> The problem
Copy out each line of the data below in which the string "Compact" appears.

****************************************

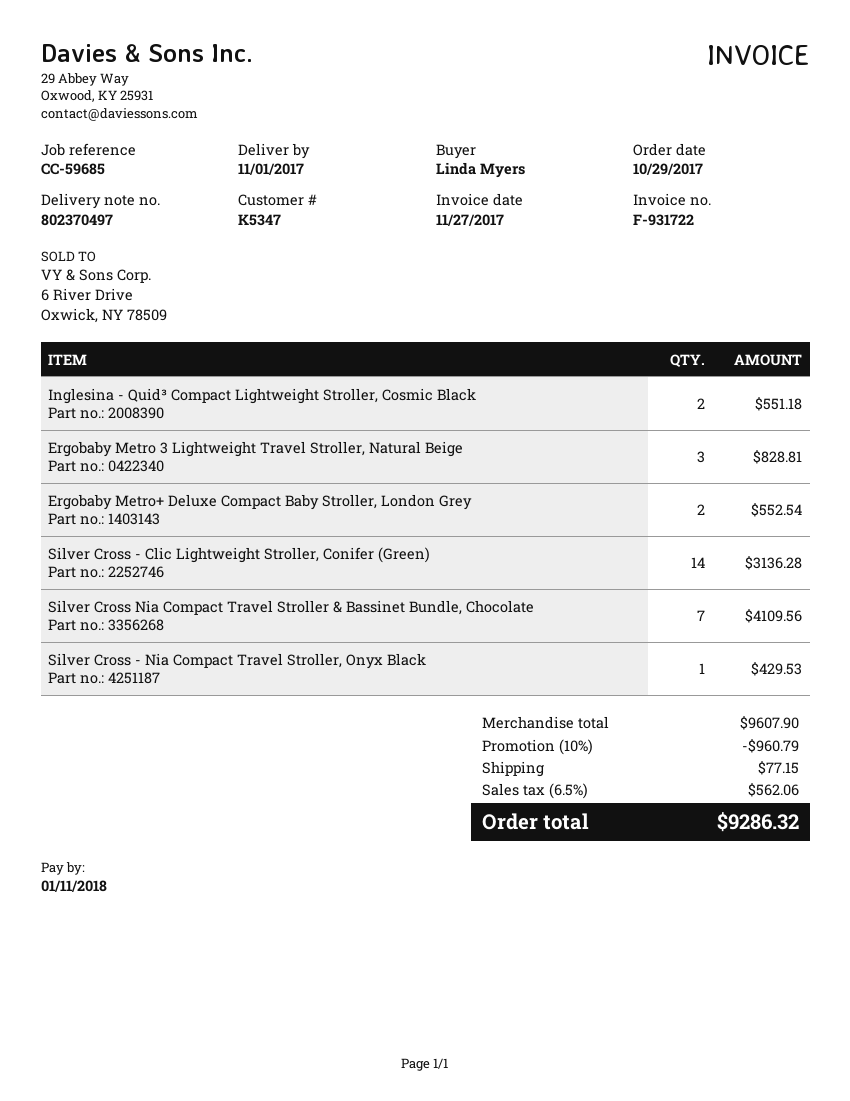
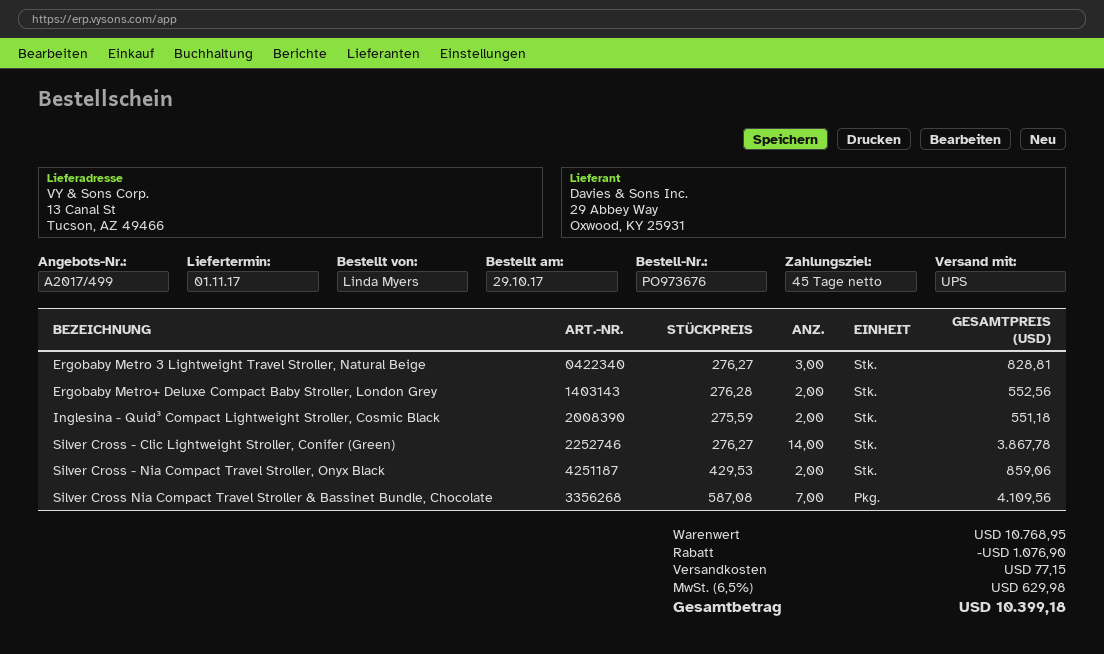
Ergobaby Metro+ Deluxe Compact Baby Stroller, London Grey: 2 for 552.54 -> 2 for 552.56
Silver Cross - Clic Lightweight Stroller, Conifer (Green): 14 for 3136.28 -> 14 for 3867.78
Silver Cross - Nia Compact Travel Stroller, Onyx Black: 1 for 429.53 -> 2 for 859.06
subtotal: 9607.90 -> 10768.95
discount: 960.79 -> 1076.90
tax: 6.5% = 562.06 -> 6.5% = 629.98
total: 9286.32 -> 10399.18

****************************************

> Completed task
Ergobaby Metro+ Deluxe Compact Baby Stroller, London Grey: 2 for 552.54 -> 2 for 552.56
Silver Cross - Nia Compact Travel Stroller, Onyx Black: 1 for 429.53 -> 2 for 859.06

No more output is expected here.